Web page edit records:
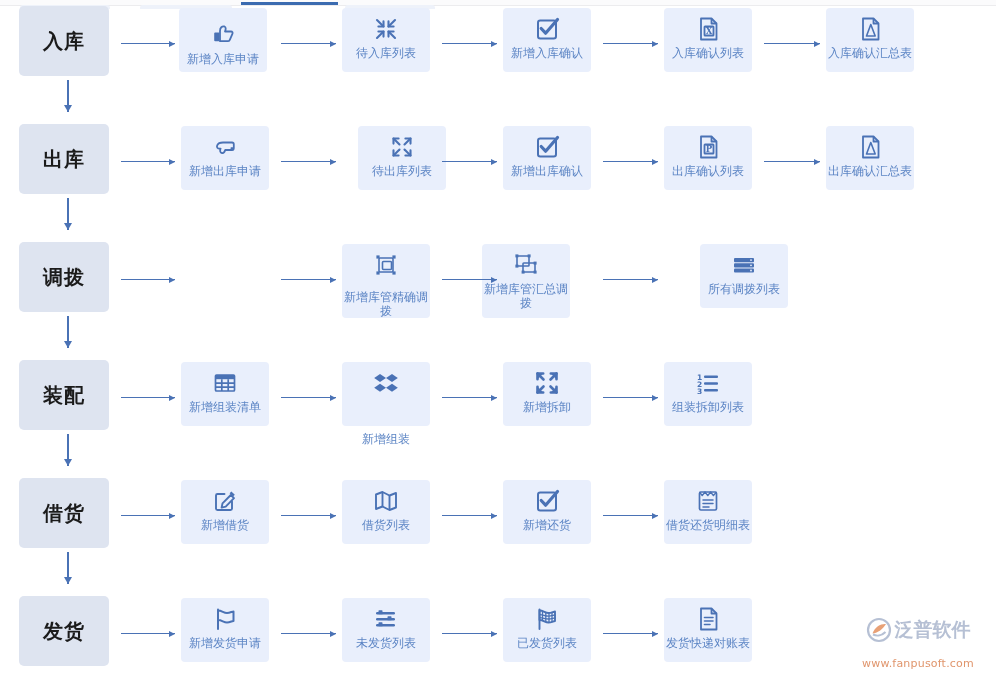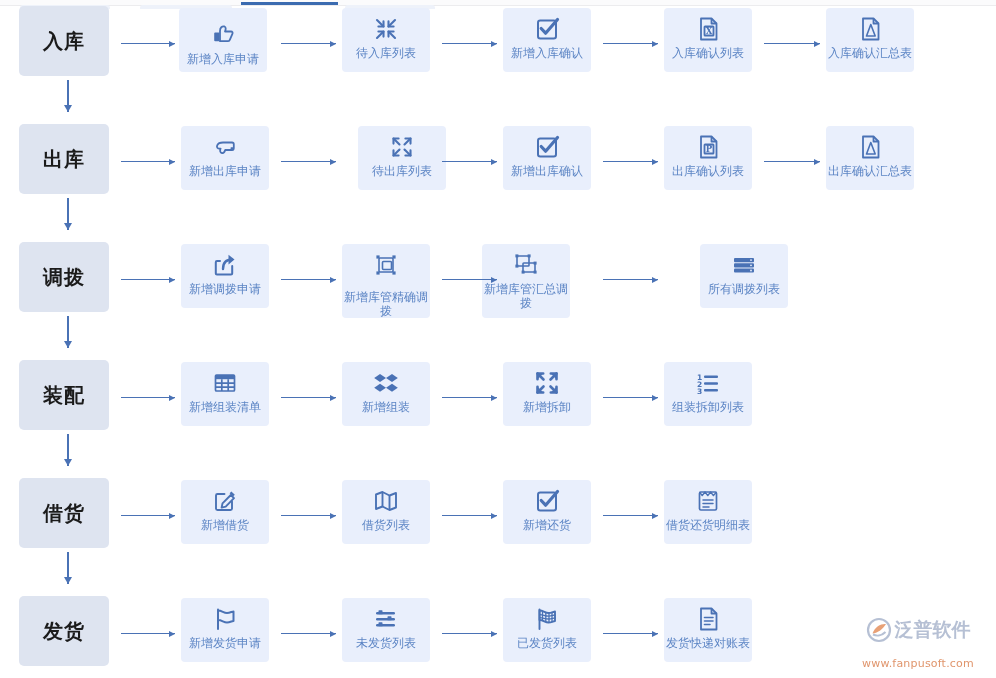"新增调拨申请" div.node { html: <div> <span> <svg> <path></path> <path></path> <path></path> </svg> </span> <span>新增调拨申请</span> </div> -> none }
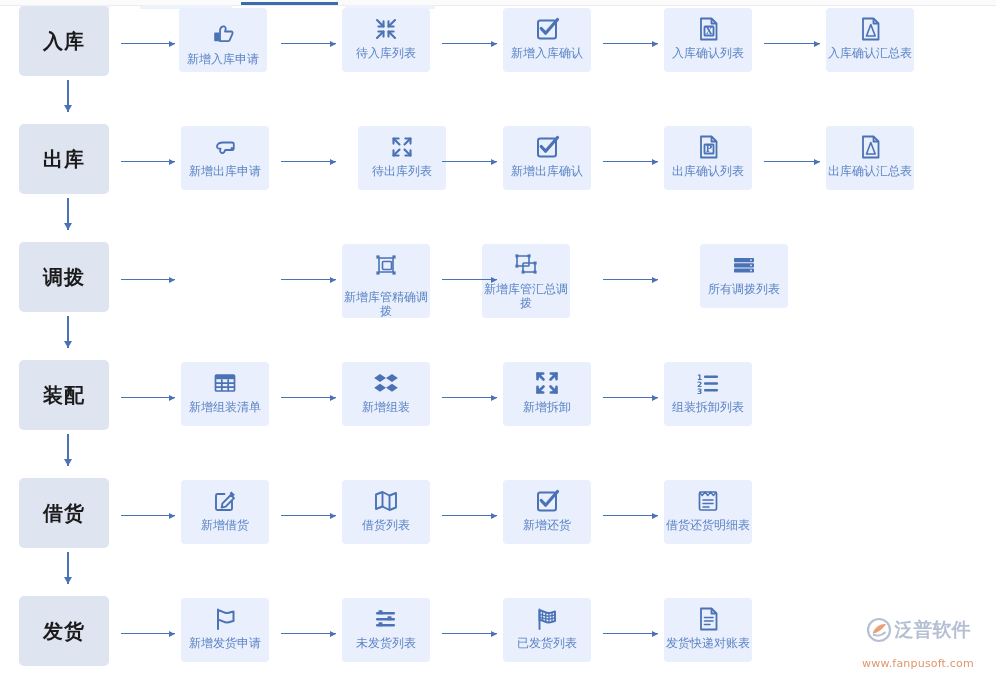"新增组装" div.node { gap: none -> 32px }
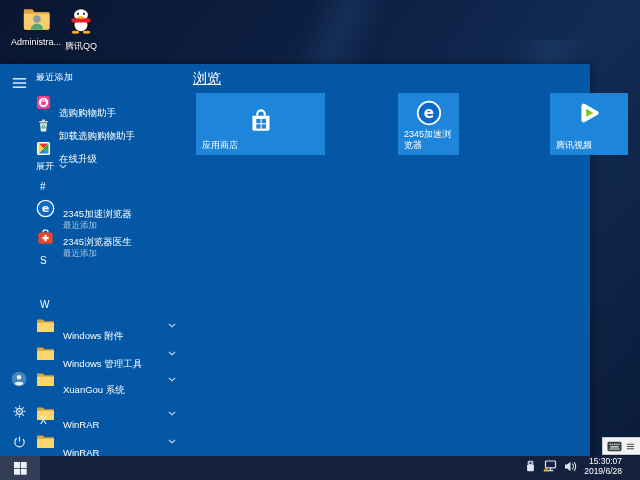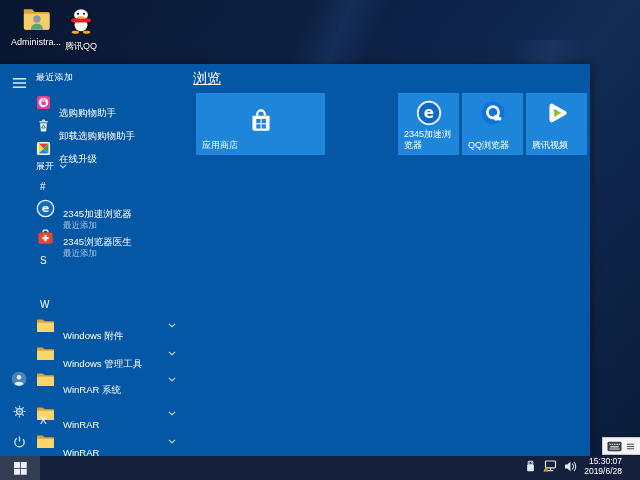"QQ浏览器" div.tile { html: <div> <span> <svg> <circle></circle> <circle></circle> <circle></circle> <circle></circle> </svg> </span> <span>QQ浏览器</span> </div> -> none }
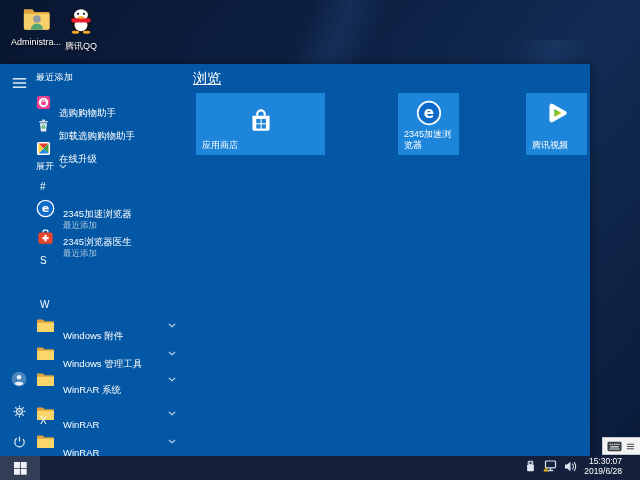"腾讯视频" div.tile { left: 526px -> 550px; width: 61px -> 78px }
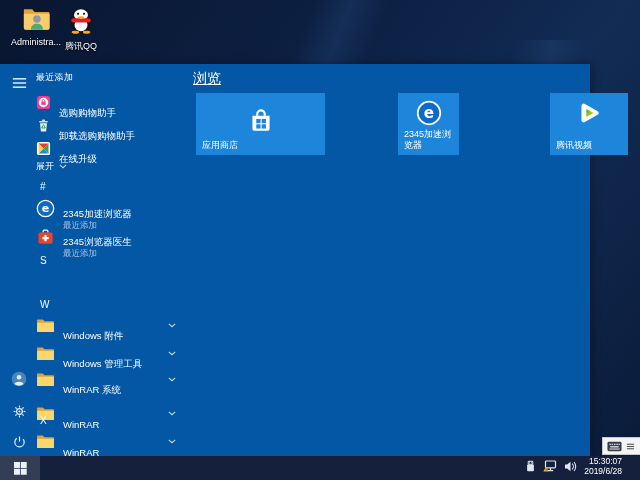"WinRAR 系统" span.lbl { text: WinRAR -> XuanGou }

§ EXERCISE DIRECTIONS
Write out the records above in full and exactly, with no pictures.

§ EXPECTED ANSWER
"新增调拨申请" div.node { html: <div> <span> <svg> <path></path> <path></path> <path></path> </svg> </span> <span>新增调拨申请</span> </div> -> none }
"新增组装" div.node { gap: none -> 32px }
"QQ浏览器" div.tile { html: <div> <span> <svg> <circle></circle> <circle></circle> <circle></circle> <circle></circle> </svg> </span> <span>QQ浏览器</span> </div> -> none }
"腾讯视频" div.tile { left: 526px -> 550px; width: 61px -> 78px }
"WinRAR 系统" span.lbl { text: WinRAR -> XuanGou }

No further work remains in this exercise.